GB : La langue anglaise est la langue principale pour la majeure partie des migrants.
Allemagne : La plupart des migrants jugent qu’ils parlent mieux allemands que leur langue d’origine,
mais le Turc est Réseau social souvent conservé dans les familles.
- Réseau social : Amis d’origines souvent différentes.
Allemagne : mixité ↗.
GB : faible mélange sociale car présence de communauté regroupée.
- Culture : Goût culturel et alimentaire identique avec ceux des autochtones.
Mais partout : minorité plus communautaire, moins intégrée, très visible. Et minorité qui oublie ses
particularismes pour se fondre dans la culture d’accueil. Majorité entre les deux.
Intégration culturelle et valeurs traditionnelles.
GB : Communauté pakistanaise contrôle le comportement de ses membres. Conscience forte des
particularismes. Plus de la moitié des jeunes migrants disent fréquentés régulièrement un lieu de
culte (Pour Toriq Modood, c’est davantage par obligation sociale envers leurs parents que par choix
religieux). Interdits très important mais réinterprétations effectives.

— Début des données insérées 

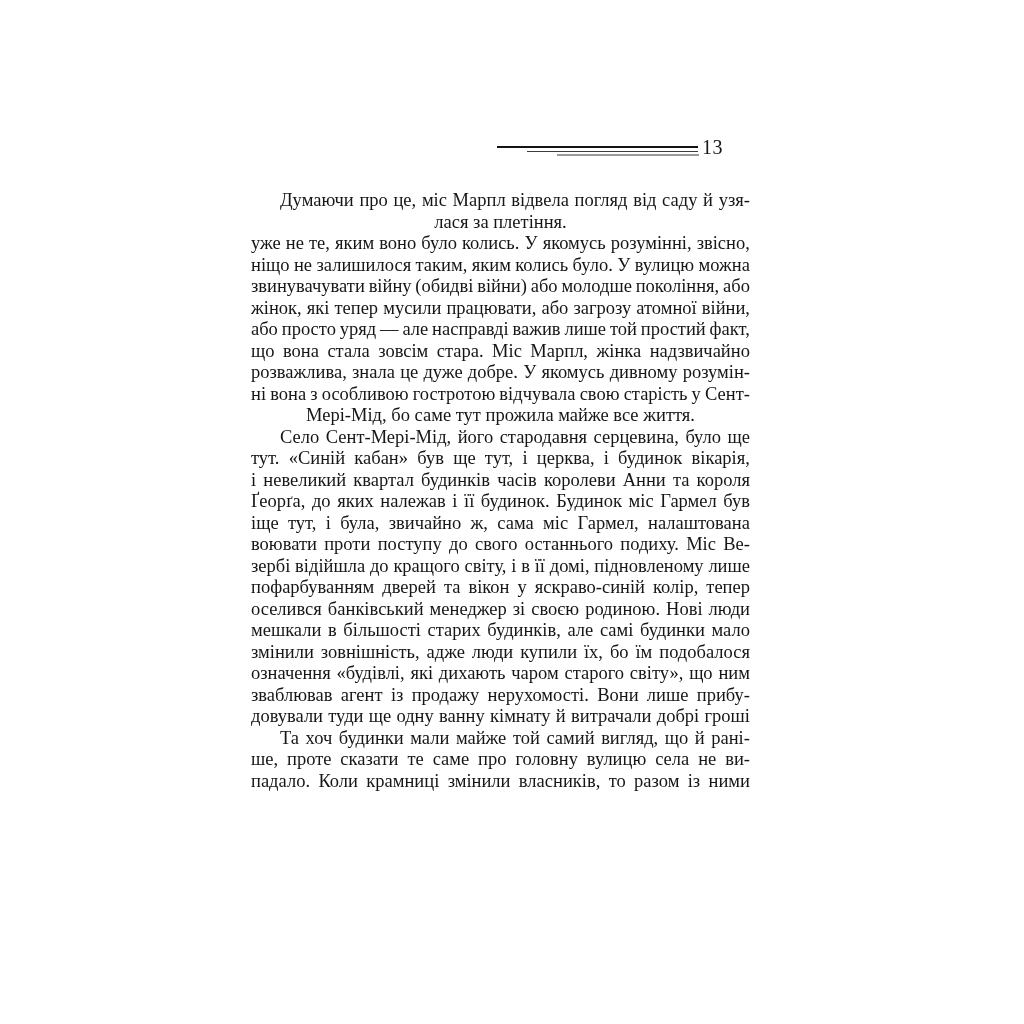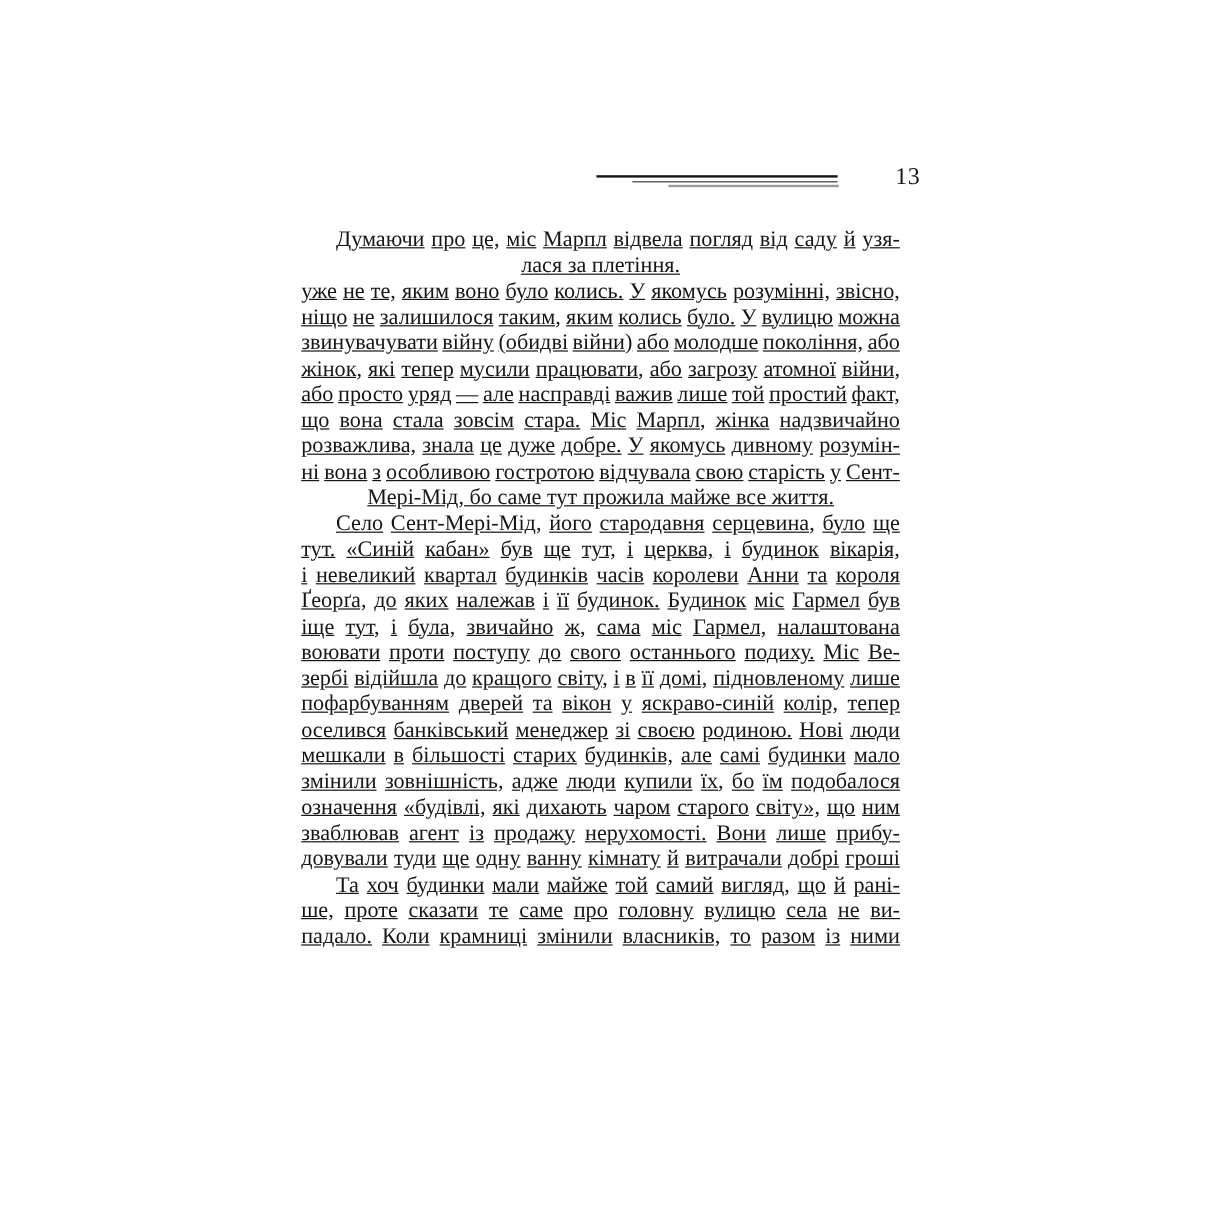--- a/index.html
+++ b/index.html
@@ -19,31 +19,30 @@
   .rule-line { position: absolute; }
   .rule-1 { left: 497px; top: 146px;   width: 201px; height: 2px;   background: #141414; }
   .rule-2 { left: 527px; top: 150.5px; width: 171px; height: 1.7px; background: #3c3c3c; }
   .rule-3 { left: 557px; top: 154px;   width: 142px; height: 1.5px; background: #9a9a9a; }
   .page-number {
     position: absolute;
     left: 702px; top: 137px;
     font-size: 20px; line-height: 21px;
     letter-spacing: 0.5px;
     color: #161616;
-    margin-left: 44px;
   }
   
   .text-block {
     position: absolute;
     left: 251px; top: 190px; width: 499px;
     font-size: 18.5px; line-height: 21.5px;
     color: #161616;
   }
   .paragraph { }
-  .line { height: 21.5px; overflow: visible; text-decoration: underline; }
+  .line { height: 21.5px; overflow: visible; }
   
   .line.jl { display: flex; justify-content: space-between; }
   .line.jl > .w { white-space: pre; }
   .line.jl > .w:not(:last-child) { margin-right: 3px; }
   
   .line.indent { padding-left: 29px; }
   
   .line.plain { white-space: nowrap; text-align: center; }
 </style>
 </head>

Allemagne, France : Liens aux traditions plutôt lâches. Plus de 50 % affirment ne jamais aller dans
un lieu de culte.
Place de l’attitude de la société d’installation. En GB, les migrants pakistanais viennent d’un pays où
l’identité nationale est intense, et la société anglaise conçoit une place importante aux
particularismes. En Allemagne, les allemands ne reconnaissent pas complètement les migrants
(orgueil national).
Donc : Place des traditions d’origine différentes essentielle mais politique du pays d’accueil
également importante.
Rapport au politique et identification à la nation
GB, France : Quasiment tous les migrants ont la nationalité du pays d’accueil, et les ¾ se déclarent
d’une double identité.
France : intégration culturelle mais pas structurelle, d’où frustrations.
GB : Intégration plus efficace, moins de frustration, peut-être grâce à l’importance des
communautés.
Allemagne : la moitié des migrants cite uniquement leur pays d’origine comme pays d’identité.
L’identification au pays est d’autant plus forte que l’identification nationale est elle-même forte.
Problème lié à intégration DE la société, les migrants ne doivent pas être considérés à part, mais bien
comme une partie intégrante de la société, qui participent à son intégration.